The clinical and pharmaceutical determination of these drugs requires effective analytical methods for quality control as well as pharmacodynamic and pharmacokinetic studies. Developing and validating such methods is crucial with a view to optimizing the quantification of drugs by the pharmaceutical industry and to assuring quality of the end-product. Quinolones have so far been determined by using various techniques including atomic absorption spectrometry [3], capillary electrophoresis (CE) [4, 5], flow injection analysis [6], spectrofluorimetry [7, 8], HPLC [9, 10], liquid chromatography (LC) [11, 12], solid-phase extraction (SPE)−LC [13], mass spectrometry [1416], tandem mass spectrometry [17], luminescence spectroscopy [18], voltammetry and polarography [19, 20], as well as specific spectrophotometric [21, 22] and titrimetric methods [23].

Chromatographic methods for quinolones are extensively used and endorsed. However, they generally require sophisticated, expensive equipment, provision for use and disposal of solvents, labor-intensive sample preparation procedures and skills in operating chromatographic techniques.

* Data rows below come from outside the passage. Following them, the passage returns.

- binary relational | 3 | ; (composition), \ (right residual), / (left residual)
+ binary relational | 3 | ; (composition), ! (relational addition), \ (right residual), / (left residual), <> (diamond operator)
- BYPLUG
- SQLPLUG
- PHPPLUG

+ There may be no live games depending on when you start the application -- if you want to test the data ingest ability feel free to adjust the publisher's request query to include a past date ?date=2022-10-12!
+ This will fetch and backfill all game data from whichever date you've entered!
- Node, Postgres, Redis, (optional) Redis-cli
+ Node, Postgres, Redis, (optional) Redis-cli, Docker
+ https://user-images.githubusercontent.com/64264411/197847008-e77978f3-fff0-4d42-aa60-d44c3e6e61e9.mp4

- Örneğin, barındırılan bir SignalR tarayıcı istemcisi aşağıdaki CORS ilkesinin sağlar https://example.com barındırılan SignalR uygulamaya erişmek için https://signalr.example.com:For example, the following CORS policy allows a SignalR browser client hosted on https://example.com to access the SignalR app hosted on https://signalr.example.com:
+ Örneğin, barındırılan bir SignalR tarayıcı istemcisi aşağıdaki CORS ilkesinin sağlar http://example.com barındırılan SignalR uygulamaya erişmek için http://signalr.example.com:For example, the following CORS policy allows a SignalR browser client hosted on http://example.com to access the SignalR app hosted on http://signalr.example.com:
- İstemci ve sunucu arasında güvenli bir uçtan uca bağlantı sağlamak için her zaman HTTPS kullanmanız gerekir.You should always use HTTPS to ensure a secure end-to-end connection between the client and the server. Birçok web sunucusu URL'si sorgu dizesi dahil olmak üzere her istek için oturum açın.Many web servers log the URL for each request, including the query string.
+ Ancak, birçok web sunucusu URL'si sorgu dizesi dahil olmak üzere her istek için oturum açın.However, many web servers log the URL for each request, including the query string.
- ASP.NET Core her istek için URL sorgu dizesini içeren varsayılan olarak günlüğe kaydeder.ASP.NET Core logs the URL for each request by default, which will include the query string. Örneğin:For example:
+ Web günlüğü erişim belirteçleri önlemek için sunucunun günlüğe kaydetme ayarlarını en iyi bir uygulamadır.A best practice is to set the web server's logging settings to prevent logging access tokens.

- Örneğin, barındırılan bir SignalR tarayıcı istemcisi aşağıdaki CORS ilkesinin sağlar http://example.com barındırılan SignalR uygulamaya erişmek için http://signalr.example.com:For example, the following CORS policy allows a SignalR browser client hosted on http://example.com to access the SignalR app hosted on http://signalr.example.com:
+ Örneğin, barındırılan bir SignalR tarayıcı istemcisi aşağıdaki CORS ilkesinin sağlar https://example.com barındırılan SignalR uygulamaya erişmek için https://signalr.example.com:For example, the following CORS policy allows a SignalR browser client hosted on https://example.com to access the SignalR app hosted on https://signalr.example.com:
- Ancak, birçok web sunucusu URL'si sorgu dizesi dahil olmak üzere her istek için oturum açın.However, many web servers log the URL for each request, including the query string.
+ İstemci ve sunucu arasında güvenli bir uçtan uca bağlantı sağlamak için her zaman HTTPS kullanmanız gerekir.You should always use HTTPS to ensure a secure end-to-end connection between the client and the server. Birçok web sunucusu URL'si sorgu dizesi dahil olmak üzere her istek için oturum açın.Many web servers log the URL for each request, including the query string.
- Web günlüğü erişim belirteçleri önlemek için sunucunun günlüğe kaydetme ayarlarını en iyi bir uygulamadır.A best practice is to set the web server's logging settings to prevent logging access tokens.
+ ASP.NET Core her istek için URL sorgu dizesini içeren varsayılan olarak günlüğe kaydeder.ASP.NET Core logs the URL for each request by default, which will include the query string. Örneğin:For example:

Spectrofluorimetry is widely used as a quantitative analytical tool in various areas. Also, fluorescence-based methods have gained increasing recognition for their excellent sensitivity, selectivity, non-invasiveness and expeditiousness. However, successful analysis of a fluorescent multicomponent system containing compounds with overlapped fluorescence bands without separation or derivatization is impossible. These complex samples require fluorimetric methods with improved selectivity such as those based on synchronous [24] or derivative [25] fluorescence spectrometry.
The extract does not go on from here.